Edit tracking data
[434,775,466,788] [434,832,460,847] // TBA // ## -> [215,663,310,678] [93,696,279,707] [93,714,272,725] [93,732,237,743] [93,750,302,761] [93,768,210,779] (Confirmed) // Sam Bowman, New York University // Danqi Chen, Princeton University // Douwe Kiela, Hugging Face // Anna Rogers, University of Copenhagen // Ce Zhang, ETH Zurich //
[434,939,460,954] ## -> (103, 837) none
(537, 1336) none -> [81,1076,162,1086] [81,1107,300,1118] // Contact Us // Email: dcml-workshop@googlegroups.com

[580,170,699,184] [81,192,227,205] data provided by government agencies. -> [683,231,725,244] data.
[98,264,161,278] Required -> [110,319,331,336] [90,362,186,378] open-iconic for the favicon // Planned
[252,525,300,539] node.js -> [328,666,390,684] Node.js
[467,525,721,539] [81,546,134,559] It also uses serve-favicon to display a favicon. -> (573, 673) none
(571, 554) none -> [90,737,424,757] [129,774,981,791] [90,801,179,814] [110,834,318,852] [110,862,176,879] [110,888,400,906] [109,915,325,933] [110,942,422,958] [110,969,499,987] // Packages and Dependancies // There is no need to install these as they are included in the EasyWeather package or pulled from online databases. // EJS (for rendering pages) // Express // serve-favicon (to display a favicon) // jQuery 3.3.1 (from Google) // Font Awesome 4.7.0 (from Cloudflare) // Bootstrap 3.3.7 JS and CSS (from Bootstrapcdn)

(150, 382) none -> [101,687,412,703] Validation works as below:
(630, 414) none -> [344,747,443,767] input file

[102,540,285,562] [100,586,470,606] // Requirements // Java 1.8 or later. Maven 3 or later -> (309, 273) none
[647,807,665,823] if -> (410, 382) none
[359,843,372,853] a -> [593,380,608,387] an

◆ **WHAT IS NEEDED**
Every entry must appear in the answer exactly as written.

◆ **RESULT FOR THIS EXERCISE**
[434,775,466,788] [434,832,460,847] // TBA // ## -> [215,663,310,678] [93,696,279,707] [93,714,272,725] [93,732,237,743] [93,750,302,761] [93,768,210,779] (Confirmed) // Sam Bowman, New York University // Danqi Chen, Princeton University // Douwe Kiela, Hugging Face // Anna Rogers, University of Copenhagen // Ce Zhang, ETH Zurich //
[434,939,460,954] ## -> (103, 837) none
(537, 1336) none -> [81,1076,162,1086] [81,1107,300,1118] // Contact Us // Email: dcml-workshop@googlegroups.com

[580,170,699,184] [81,192,227,205] data provided by government agencies. -> [683,231,725,244] data.
[98,264,161,278] Required -> [110,319,331,336] [90,362,186,378] open-iconic for the favicon // Planned
[252,525,300,539] node.js -> [328,666,390,684] Node.js
[467,525,721,539] [81,546,134,559] It also uses serve-favicon to display a favicon. -> (573, 673) none
(571, 554) none -> [90,737,424,757] [129,774,981,791] [90,801,179,814] [110,834,318,852] [110,862,176,879] [110,888,400,906] [109,915,325,933] [110,942,422,958] [110,969,499,987] // Packages and Dependancies // There is no need to install these as they are included in the EasyWeather package or pulled from online databases. // EJS (for rendering pages) // Express // serve-favicon (to display a favicon) // jQuery 3.3.1 (from Google) // Font Awesome 4.7.0 (from Cloudflare) // Bootstrap 3.3.7 JS and CSS (from Bootstrapcdn)

(150, 382) none -> [101,687,412,703] Validation works as below:
(630, 414) none -> [344,747,443,767] input file

[102,540,285,562] [100,586,470,606] // Requirements // Java 1.8 or later. Maven 3 or later -> (309, 273) none
[647,807,665,823] if -> (410, 382) none
[359,843,372,853] a -> [593,380,608,387] an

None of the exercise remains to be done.